I don’t often encourage people to watch television shows, but this past Sunday night “60 Minutes” was a must see. If you happened to catch the segment by Bob Simon called “The Recyclers” you know what I mean. If not, it’s worth watching online via CBSnews.com.
It’s a very moving story, highlighting a poor village in Paraguay situated around a garbage dump where they’ve turned the trash into instruments for the children, who have formed the Recycled Orchestra of Cateura under the direction of Favio Chavez. Chavez is an environmental technician who came up with the idea to start a music school to help lift the children’s spirits amid the squalor.
After watching it, I dare you to come away without thanks for what you have and without a feeling that you really should do more with it. At its heart, that is what this story is. As Chavez says: “The world sends us garbage. We send back music.”
To call Cateura a poor area is an understatement. There is very little electricity or plumbing and it is one of the poorest places in South America, a byproduct of a decision by Asuncion, the capital of Paraguay, to dump its trash there. Cateura grew around that trash, and the people who live there try to eke out an existence by picking through the garbage and selling scraps.
Those same scraps have been turned into instruments, with people like a local trash worker and carpenter named Don “Cola” Gomez methodically making them. It’s one of those things you have to see to believe, but Gomez has fashioned the pieces of garbage into violins, cellos, guitars and drums. Even the strings are made from recycled material. As Simon’s report says “the saxophones and trumpets are made from old drain pipes, the keys were once coins and bottle caps. This drum skin used to be an X-ray plate, the guitar from dessert tins.”
It is an amazing transformation, one that has included the children lucky enough to be part of the orchestra. In a place so poor and bereft of structure, music serves as both outlet and escape. In the piece, a young orchestra member named Ada Rios describes it this way through a translator:
“When I play the violin I feel like I am somewhere else. I imagine that I’m alone in my own world and forget about everything else around me and I feel transported to a beautiful place.
“… I’m transported to a place that is completely different to where I am now. It has clear skies, open fields and I see lots of green. It’s clean with no trash. There is no contamination where we live. It’s just me alone playing my violin.”
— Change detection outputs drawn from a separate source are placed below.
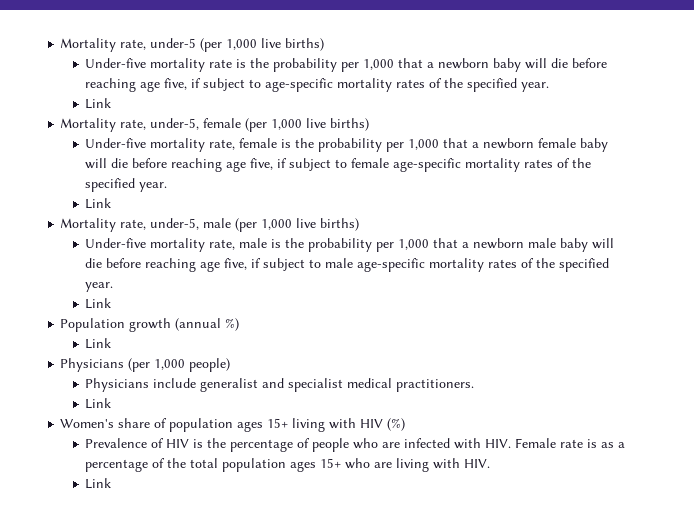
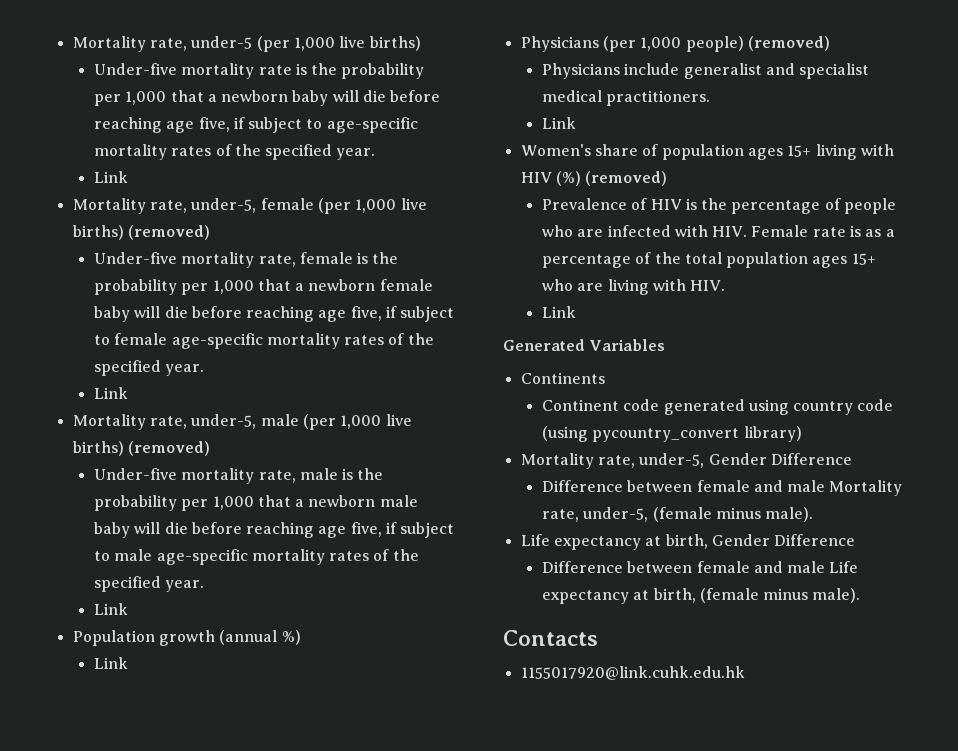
(370, 124) none -> [127,225,210,240] (removed)
(360, 224) none -> [127,441,210,456] (removed)
(231, 365) none -> [747,36,830,51] (removed)
(406, 424) none -> [585,171,668,186] (removed)
(112, 483) none -> [503,339,666,351] [520,372,605,384] [541,399,894,415] [541,426,802,442] [520,453,852,469] [541,480,903,496] [541,507,814,522] [520,534,856,550] [541,561,859,573] [541,588,861,604] [503,630,598,646] [520,666,745,680] // Generated Variables // Continents // Continent code generated using country code (using pycountry_convert library) // Mortality rate, under-5, Gender Difference // Difference between female and male Mortality rate, under-5, (female minus male). // Life expectancy at birth, Gender Difference // Difference between female and male Life expectancy at birth, (female minus male). // Contacts // 1155017920@link.cuhk.edu.hk

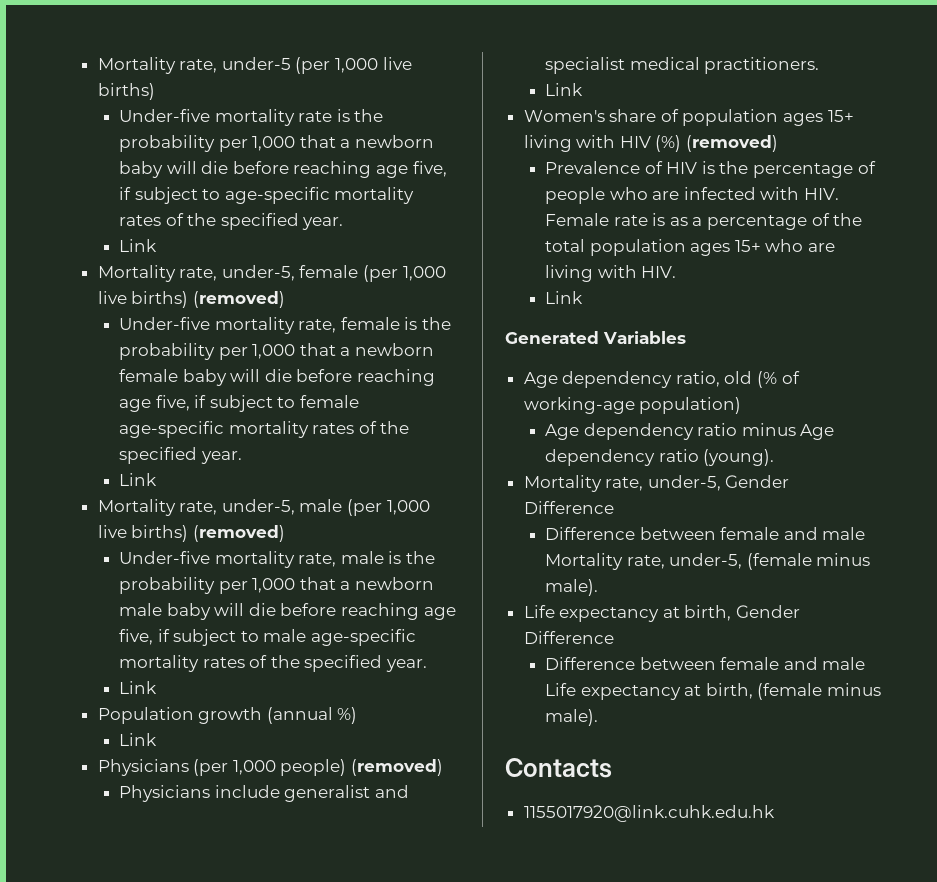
[520,372,605,384] [541,399,894,415] [541,426,802,442] Continents // Continent code generated using country code (using pycountry_convert library) -> [523,371,800,388] [523,397,742,414] [544,423,835,440] [544,449,775,466] Age dependency ratio, old (% of working-age population) // Age dependency ratio minus Age dependency ratio (young).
Between lines like that and the unselfishness of people like Gomez, who makes the instruments after long days of scrapping through the garbage, and Rios’ grandmother, who longs for her grandchildren to have a better life than hers, it’s an amazing example of the human spirit. And the music? Well, it’s impressive as well.
This unique orchestra was mostly anonymous, however, for years until a group of documentary filmmakers discovered it and posted a trailer for their movie “Landfill Harmonic.” From there social media took hold, bringing the orchestra to light and later to “60 Minutes.” The interest in the group has led to travel and concerts played away from home, and now the opening of the documentary is in the offing as is a world tour for 2014.
Instruments are being donated and money raised for the orchestra, and that combined with looming tour makes this real-life story more improbable than any Hollywood blockbuster. It’s wonderfully uplifting and a poignant reminder that so often we lament what we don’t have instead of turning what we do have into something of value.